— YOUR TASK —
Down to the last line below, repeat the entries word for word and drop the pictures.

(DATA EXTRACTS begins)

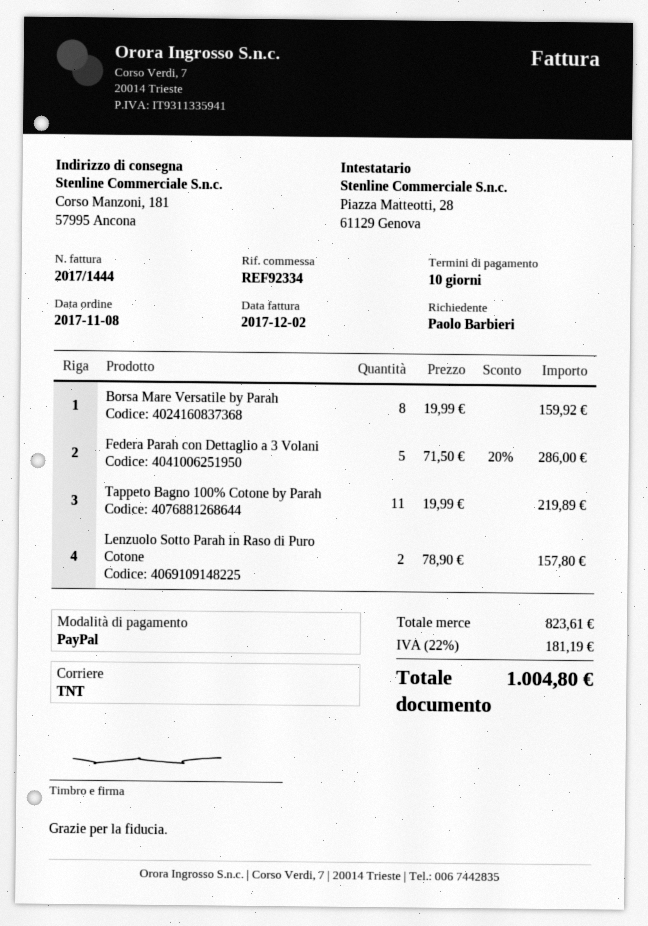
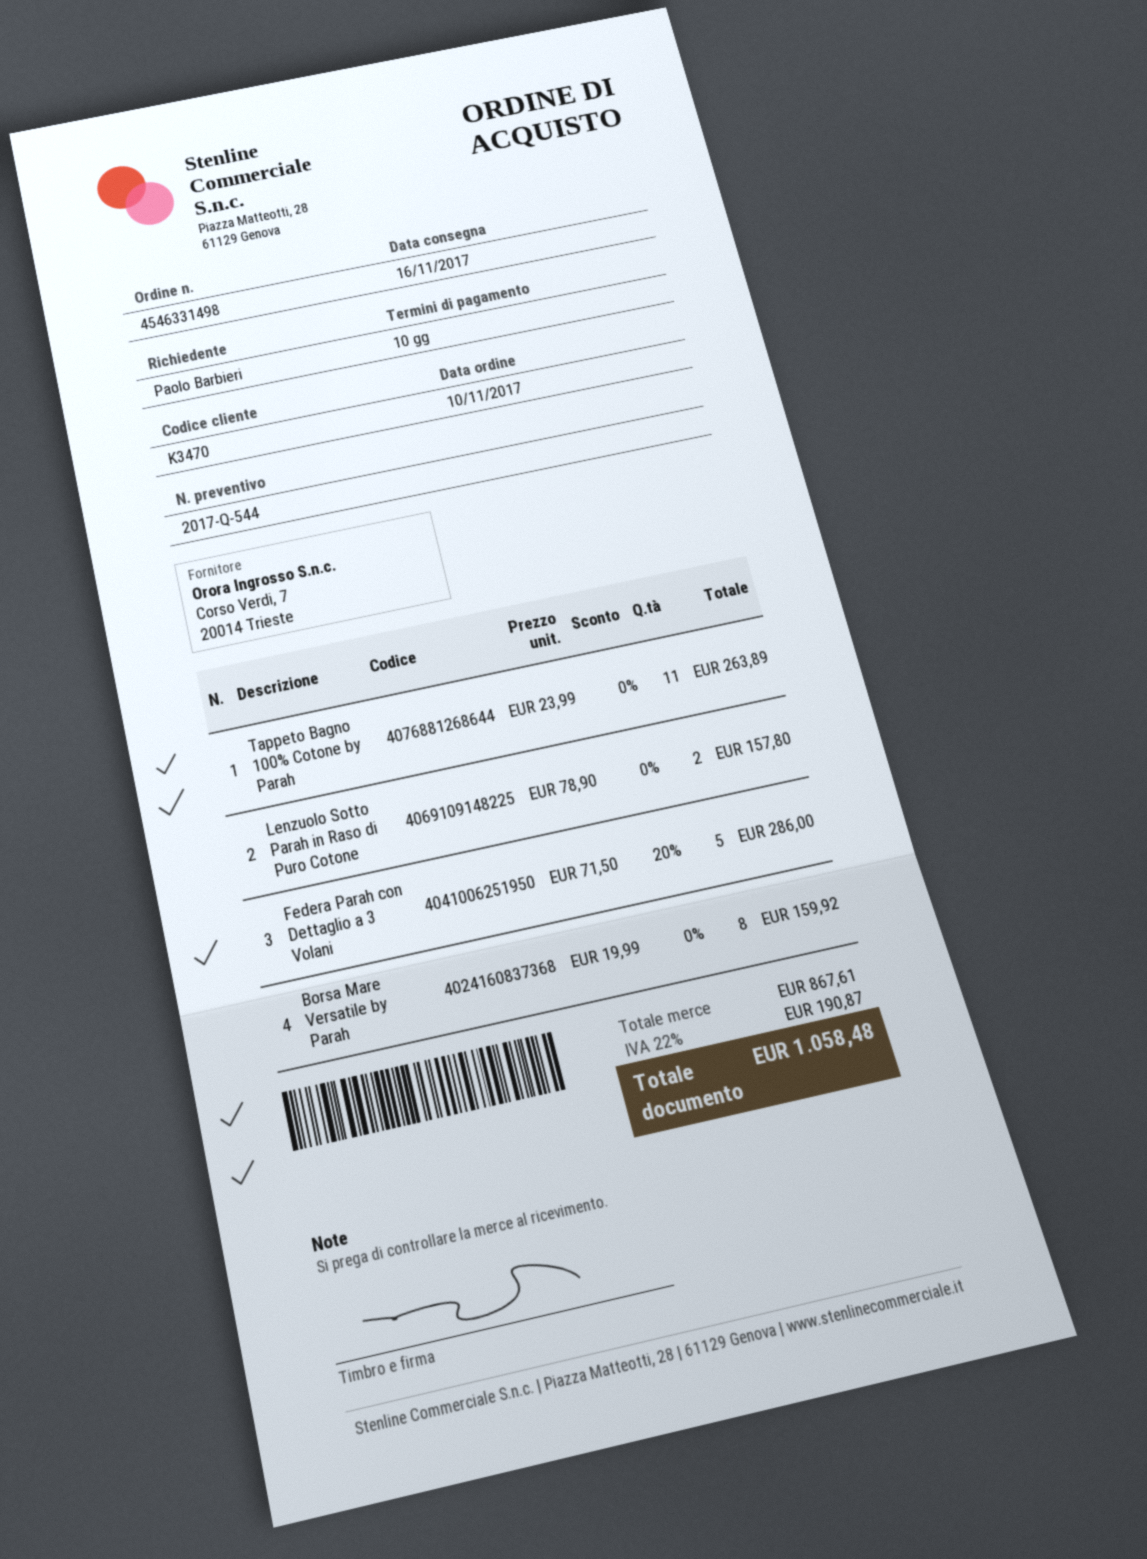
order date: 2017-11-08 -> 2017-11-10
Tappeto Bagno 100% Cotone by Parah: 11 x 19.99 = 219.89 -> 11 x 23.99 = 263.89
subtotal: 823.61 -> 867.61
tax: 22% = 181.19 -> 22% = 190.87
total: 1004.80 -> 1058.48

(DATA EXTRACTS ends)

— OUTPUT BELOW —
order date: 2017-11-08 -> 2017-11-10
Tappeto Bagno 100% Cotone by Parah: 11 x 19.99 = 219.89 -> 11 x 23.99 = 263.89
subtotal: 823.61 -> 867.61
tax: 22% = 181.19 -> 22% = 190.87
total: 1004.80 -> 1058.48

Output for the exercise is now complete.